KIRMIZI ODA – Gittiğim Yerden Dönüş Yok

Kırmızı Oda Cuma reyting listesinde tüm kategorilerde birinci.  Reytingler ise Total’de 8,33  AB’de 12,0 ve ABC1’de 10,73 .  Kırmızı Oda’ya bir süredir misafir olan Boncuk’a dair bölüm yorumu konuk yazar  Why So Serious‘den. Keyifli okumalar. 

 

 

Son birkaç haftadır Boncuk’un Kırmızı Oda ziyaretlerine başlaması ile Boncuk ve Ermişleri konuşuluyor yoğun bir şekilde.

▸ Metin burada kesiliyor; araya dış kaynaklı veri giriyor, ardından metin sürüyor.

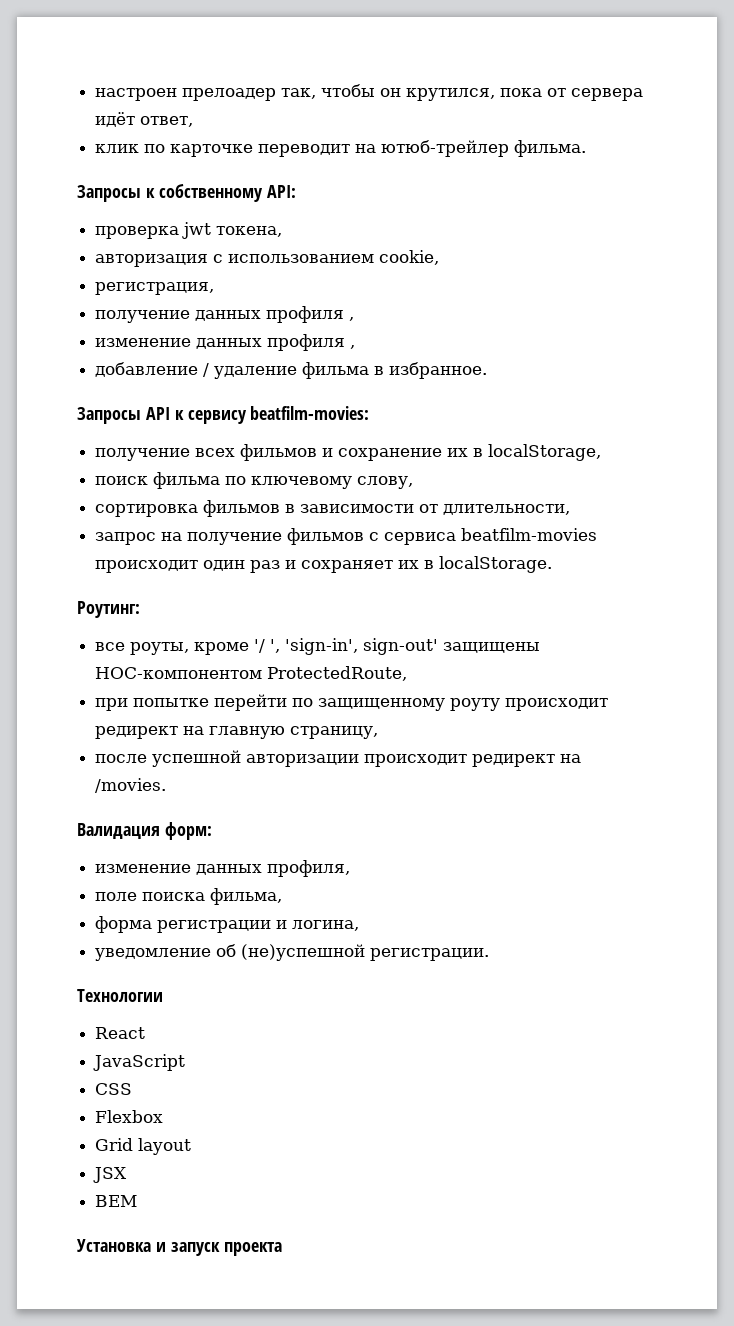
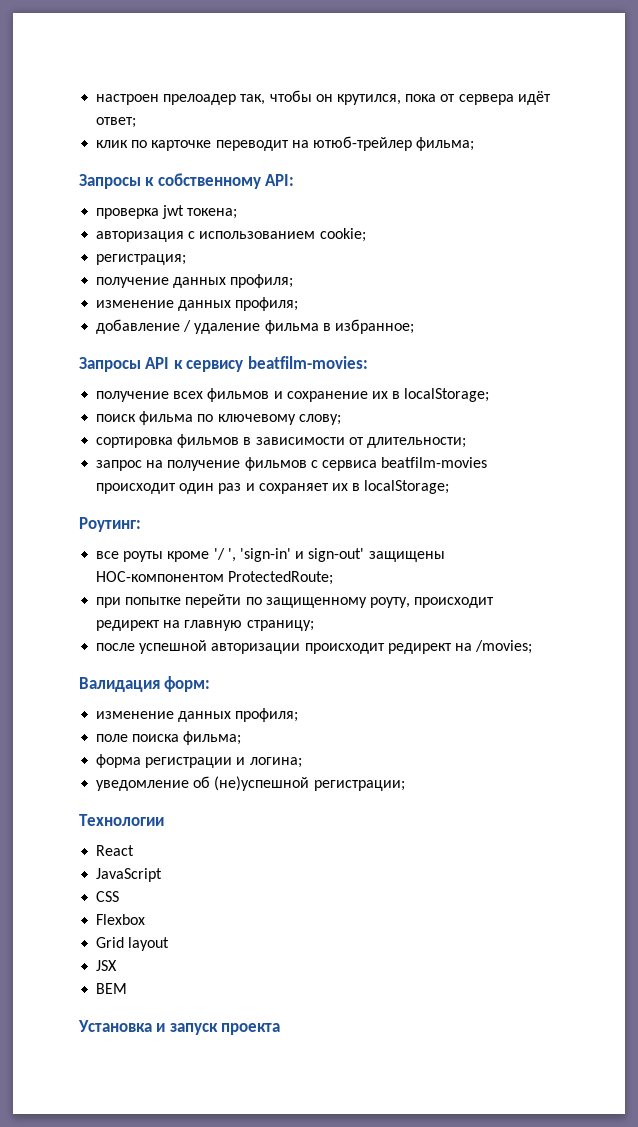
- настроен прелоадер так, чтобы он крутился, пока от сервера идёт ответ,
+ настроен прелоадер так, чтобы он крутился, пока от сервера идёт ответ;
- клик по карточке переводит на ютюб-трейлер фильма.
+ клик по карточке переводит на ютюб-трейлер фильма;
- проверка jwt токена,
+ проверка jwt токена;
- авторизация с использованием cookie,
- регистрация,
+ авторизация с использованием cookie;
+ регистрация;
- получение данных профиля ,
- изменение данных профиля ,
+ получение данных профиля;
+ изменение данных профиля;
- добавление / удаление фильма в избранное.
+ добавление / удаление фильма в избранное;
- получение всех фильмов и сохранение их в localStorage,
+ получение всех фильмов и сохранение их в localStorage;
- поиск фильма по ключевому слову,
+ поиск фильма по ключевому слову;
- сортировка фильмов в зависимости от длительности,
+ сортировка фильмов в зависимости от длительности;
- запрос на получение фильмов с сервиса beatfilm-movies происходит один раз и сохраняет их в localStorage.
+ запрос на получение фильмов с сервиса beatfilm-movies происходит один раз и сохраняет их в localStorage;
- все роуты, кроме '/ ', 'sign-in', sign-out' защищены HOC-компонентом ProtectedRoute,
+ все роуты кроме '/ ', 'sign-in' и sign-out' защищены HOC-компонентом ProtectedRoute;
- при попытке перейти по защищенному роуту происходит редирект на главную страницу,
+ при попытке перейти по защищенному роуту, происходит редирект на главную страницу;
- после успешной авторизации происходит редирект на /movies.
+ после успешной авторизации происходит редирект на /movies;
  Валидация форм:
- изменение данных профиля,
+ изменение данных профиля;
- поле поиска фильма,
+ поле поиска фильма;
- форма регистрации и логина,
+ форма регистрации и логина;
- уведомление об (не)успешной регистрации.
+ уведомление об (не)успешной регистрации;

Malum karantina süreci… Hepimiz kapalı kalmaktan ötürü depresyon emareleri gösteriyoruz; üstüne de bu karakter denk gelince etrafımda “Boncuk gibi delirmeme az kaldı”, “Yakındır Ermişleri görmeye başlayacağım” esprileri gırla ^^

 

 

 

“Bir insan acıdan delirdiğinde, diğerleri onun acısını değil, deliliğini görürler.”  –  Ruhi Mücerret; Murat Menteş

 

Kısacası hikayesi ile diziye adım attığı andan itibaren izleyicileri etkisi altına alıverdi Boncuk. İçinde biriktirdiklerine, acılarına, yaşanmamışlıklarına inat, gülen yüzüyle hepimize sevdirdi kendini. O gülüş ki ne kadar içini aydınlatsa da insanın kendi içindeki karanlığı gizlemek için bir maske idi aslında.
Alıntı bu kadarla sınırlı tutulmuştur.